== Source records ==

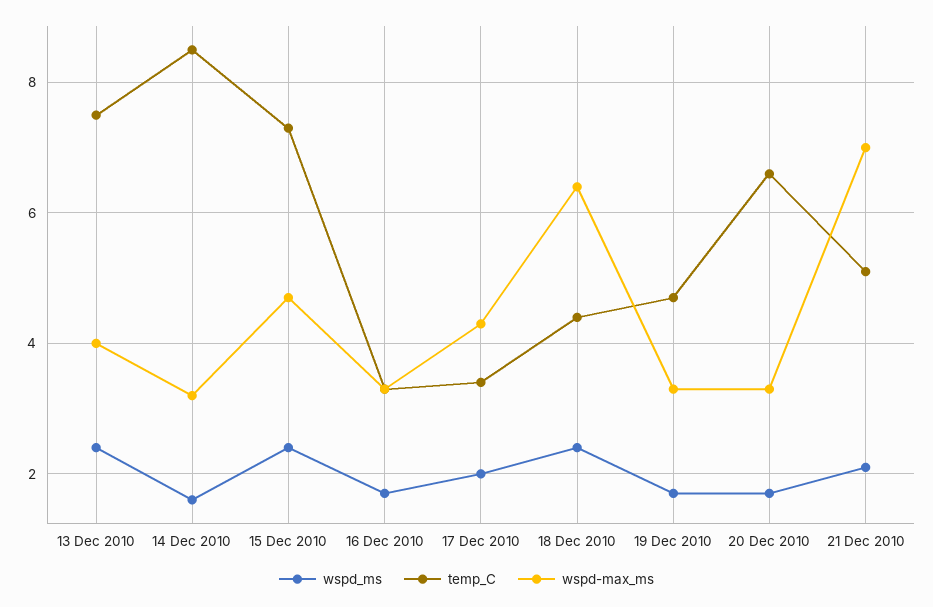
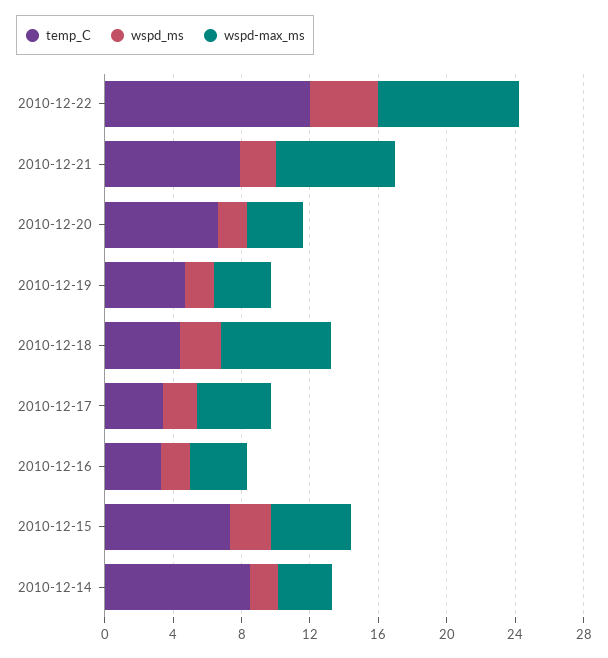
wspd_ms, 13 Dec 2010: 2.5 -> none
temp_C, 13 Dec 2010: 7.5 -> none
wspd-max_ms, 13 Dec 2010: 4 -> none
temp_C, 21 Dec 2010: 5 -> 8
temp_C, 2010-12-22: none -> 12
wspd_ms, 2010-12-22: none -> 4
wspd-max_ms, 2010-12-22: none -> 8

===
== Source records ==

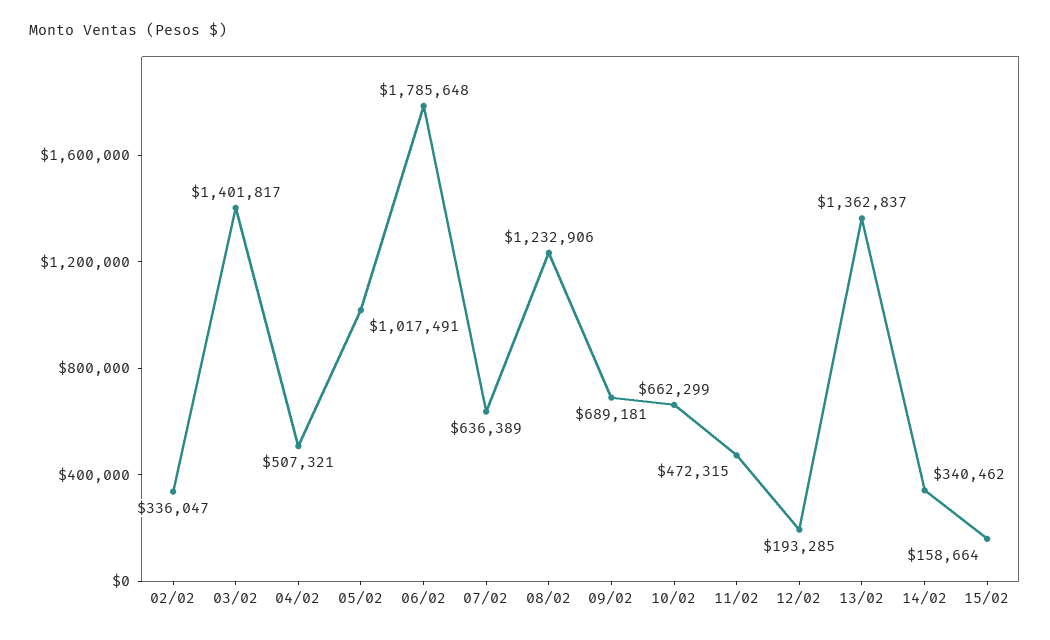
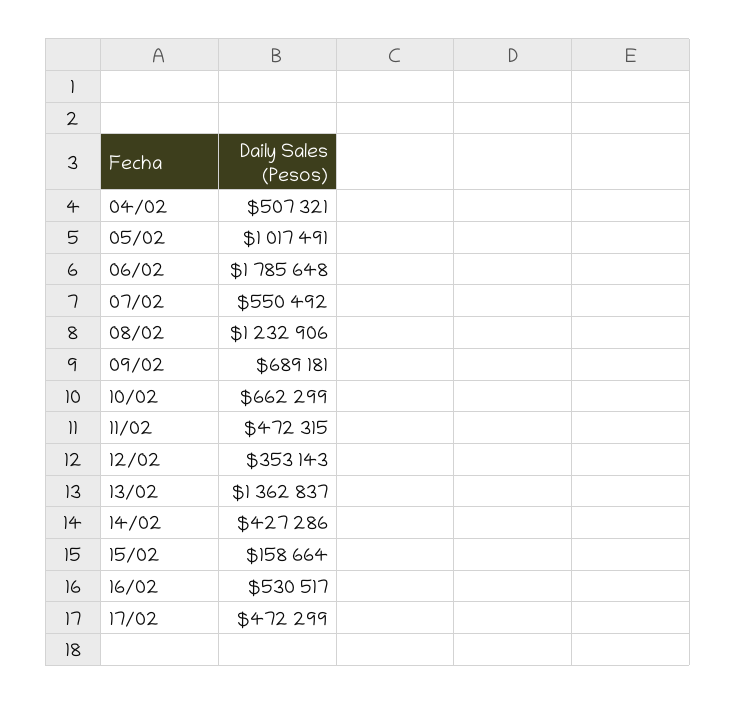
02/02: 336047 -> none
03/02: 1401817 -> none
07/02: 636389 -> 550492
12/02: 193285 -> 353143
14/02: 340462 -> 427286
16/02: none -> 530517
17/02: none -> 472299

===

What to produce:
A single number is the whole answer: report how many lines in the data above include the word "none".

Result of this exercise:
10